## What is being asked
Print the entries below again exactly as they stand, but skip any picture.

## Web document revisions
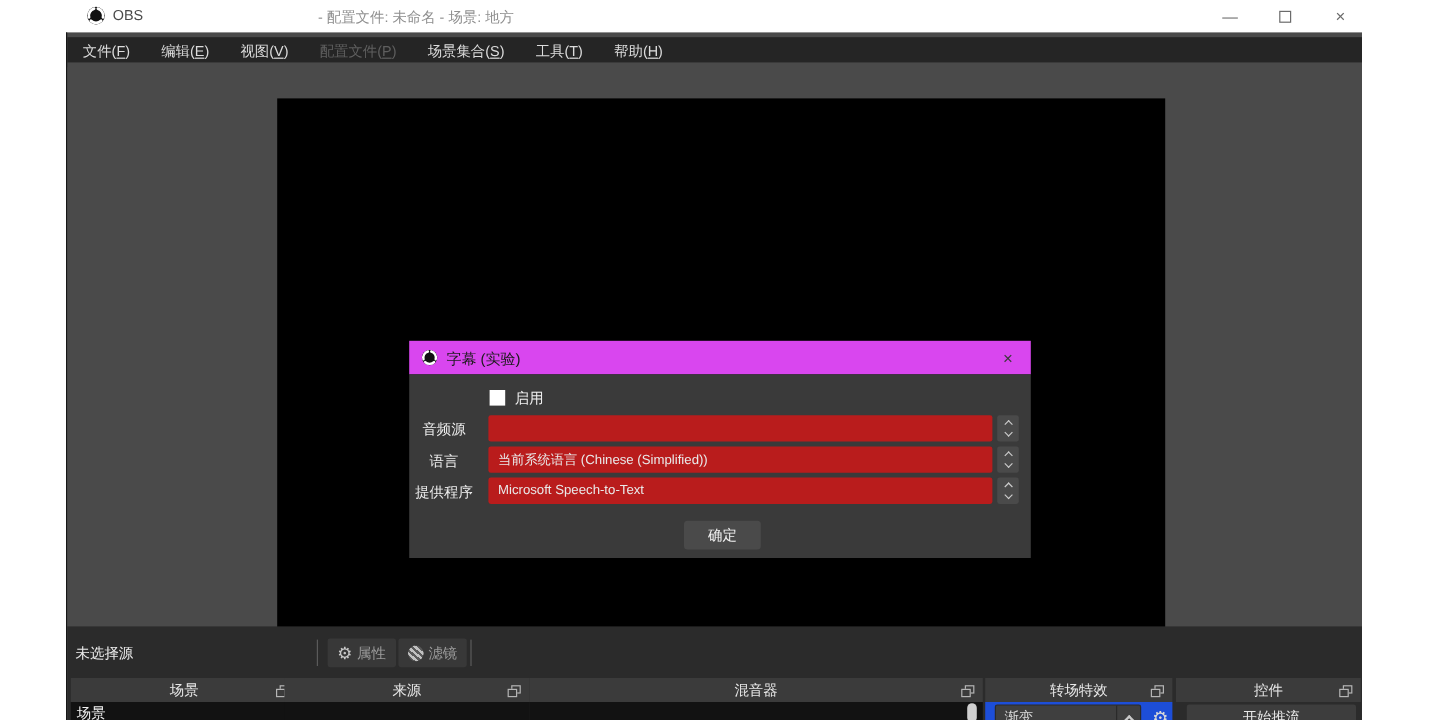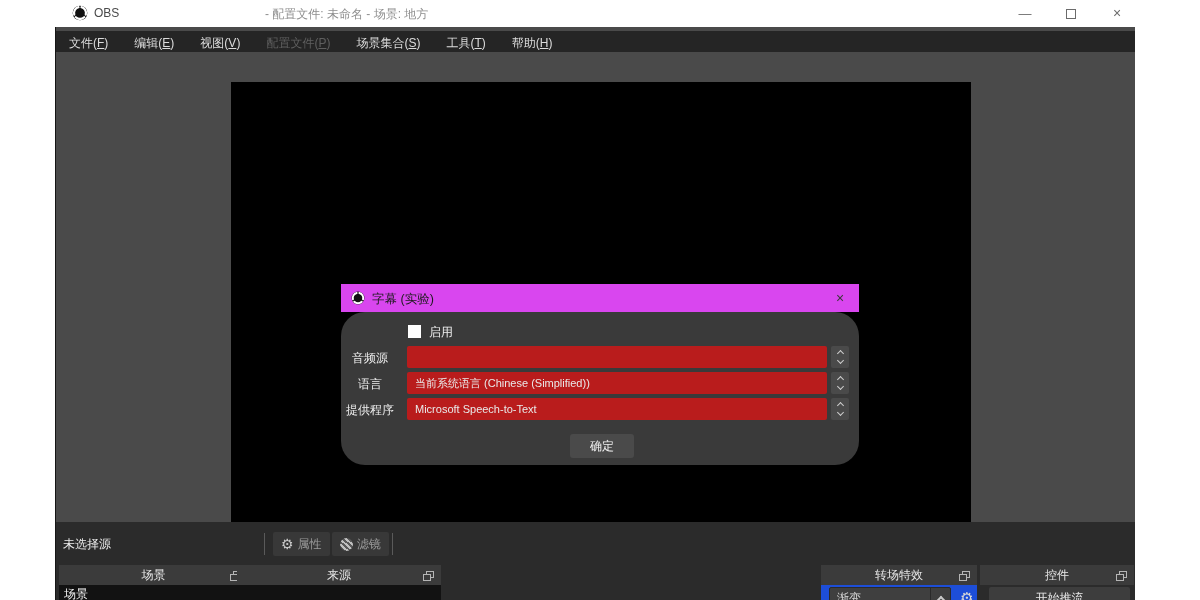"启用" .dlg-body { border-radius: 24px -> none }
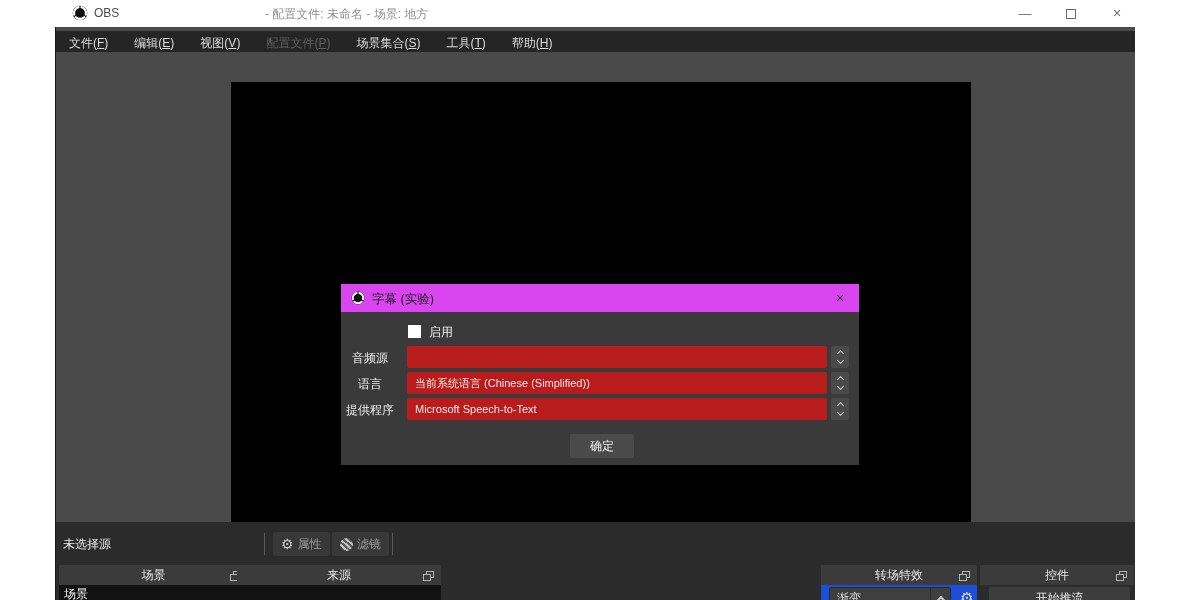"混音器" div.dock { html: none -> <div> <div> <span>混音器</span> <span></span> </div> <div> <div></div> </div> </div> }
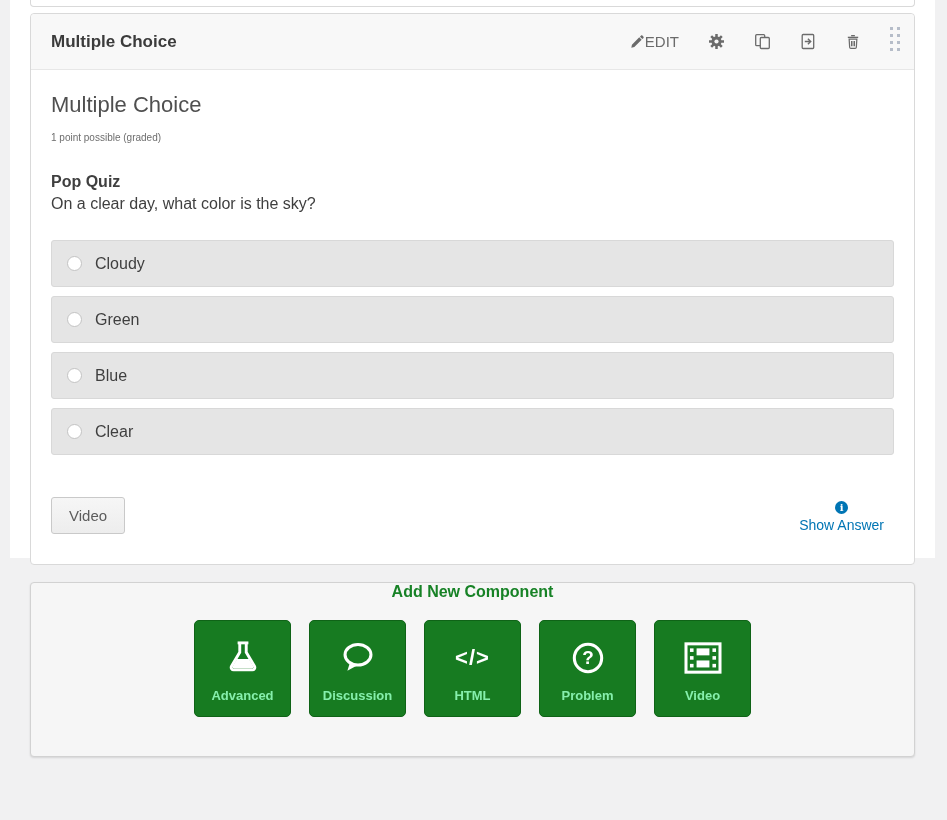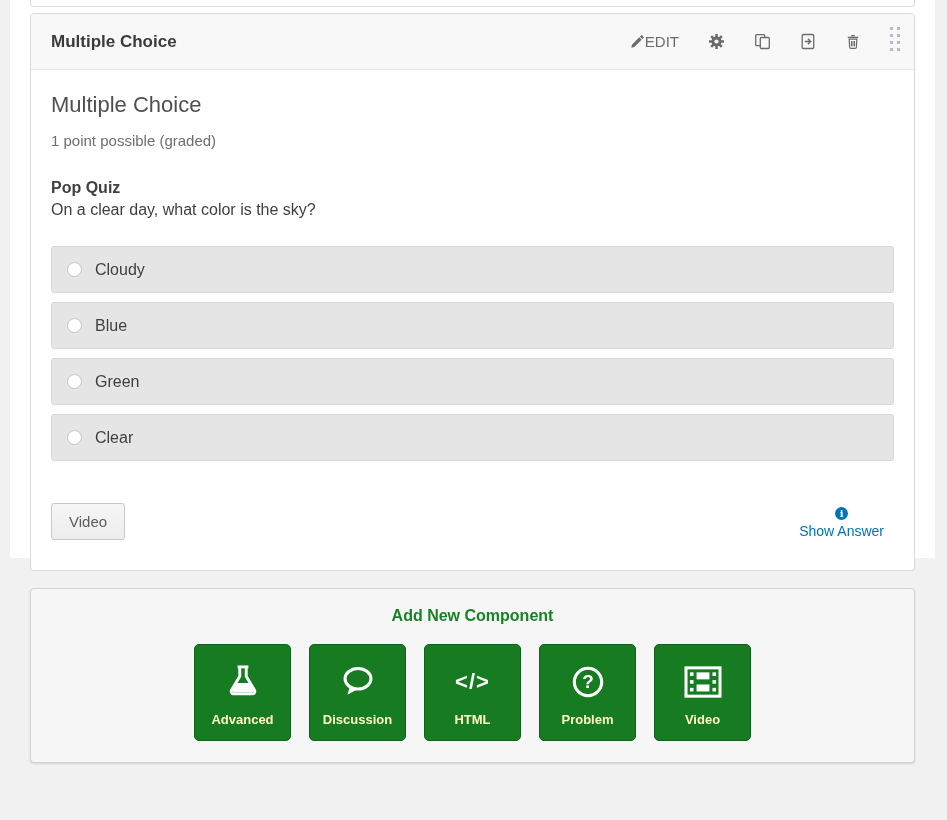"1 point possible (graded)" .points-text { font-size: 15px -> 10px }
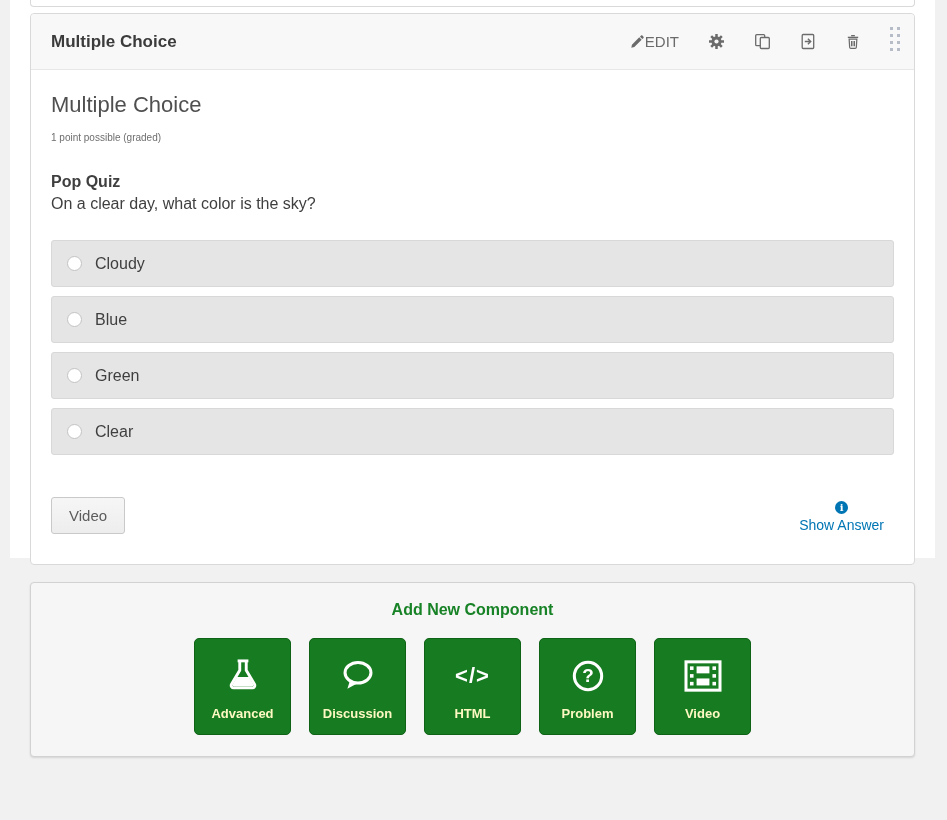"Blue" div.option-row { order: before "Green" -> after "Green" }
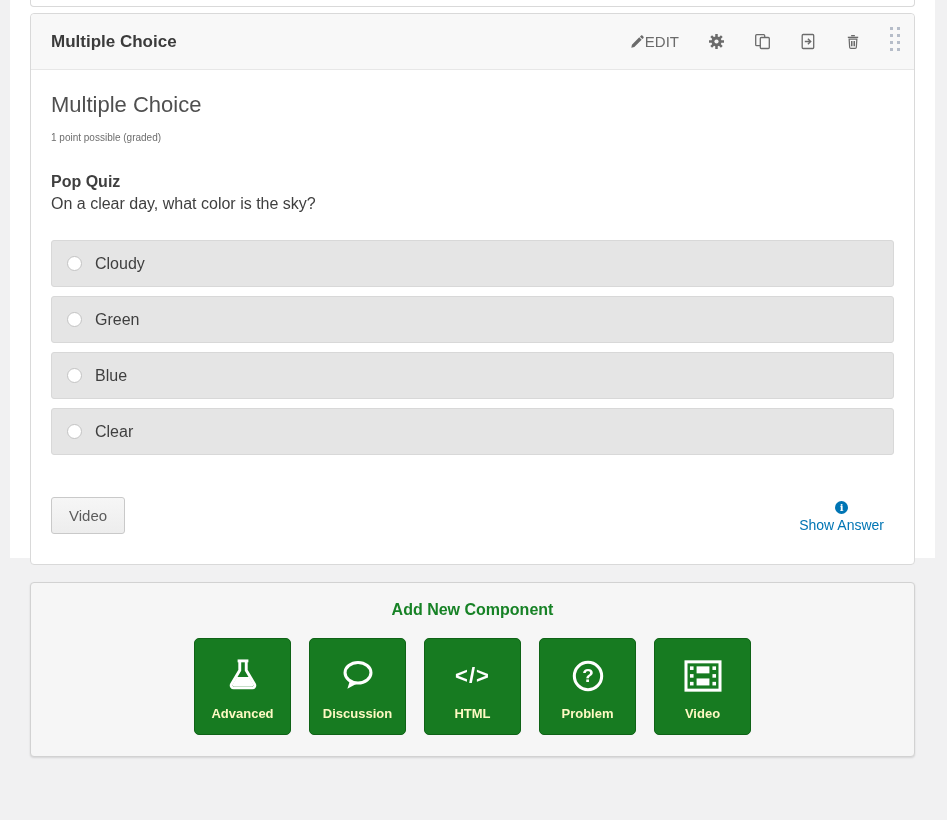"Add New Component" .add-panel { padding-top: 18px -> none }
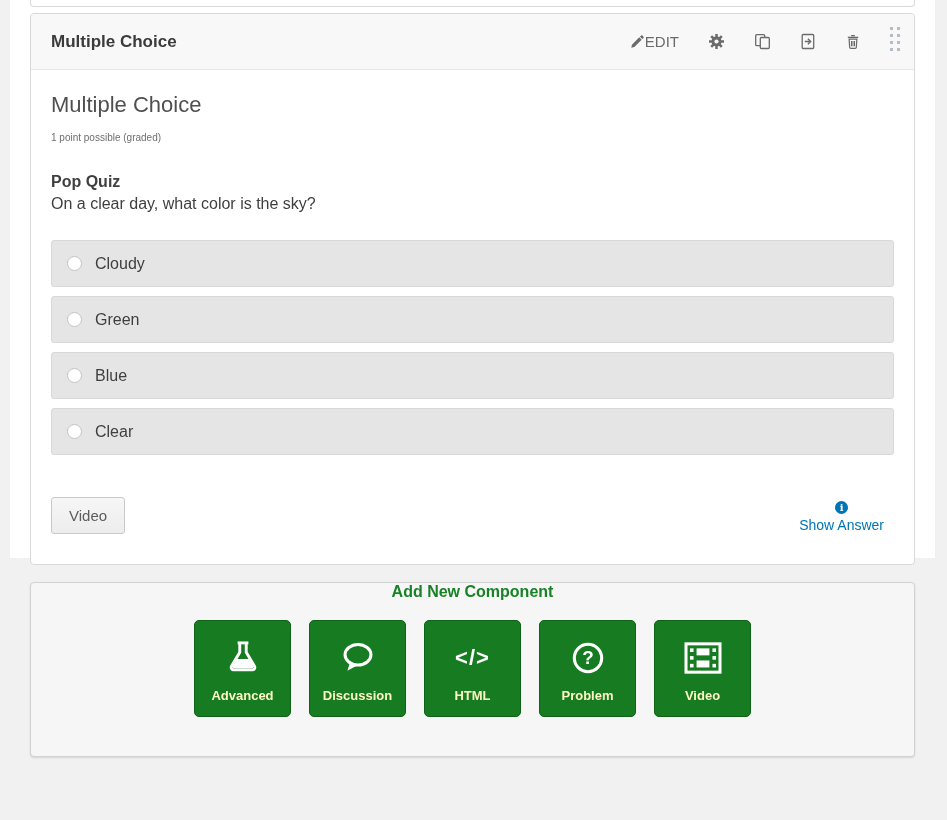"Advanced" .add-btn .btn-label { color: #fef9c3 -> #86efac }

## The answer
"启用" .dlg-body { border-radius: 24px -> none }
"混音器" div.dock { html: none -> <div> <div> <span>混音器</span> <span></span> </div> <div> <div></div> </div> </div> }
"1 point possible (graded)" .points-text { font-size: 15px -> 10px }
"Blue" div.option-row { order: before "Green" -> after "Green" }
"Add New Component" .add-panel { padding-top: 18px -> none }
"Advanced" .add-btn .btn-label { color: #fef9c3 -> #86efac }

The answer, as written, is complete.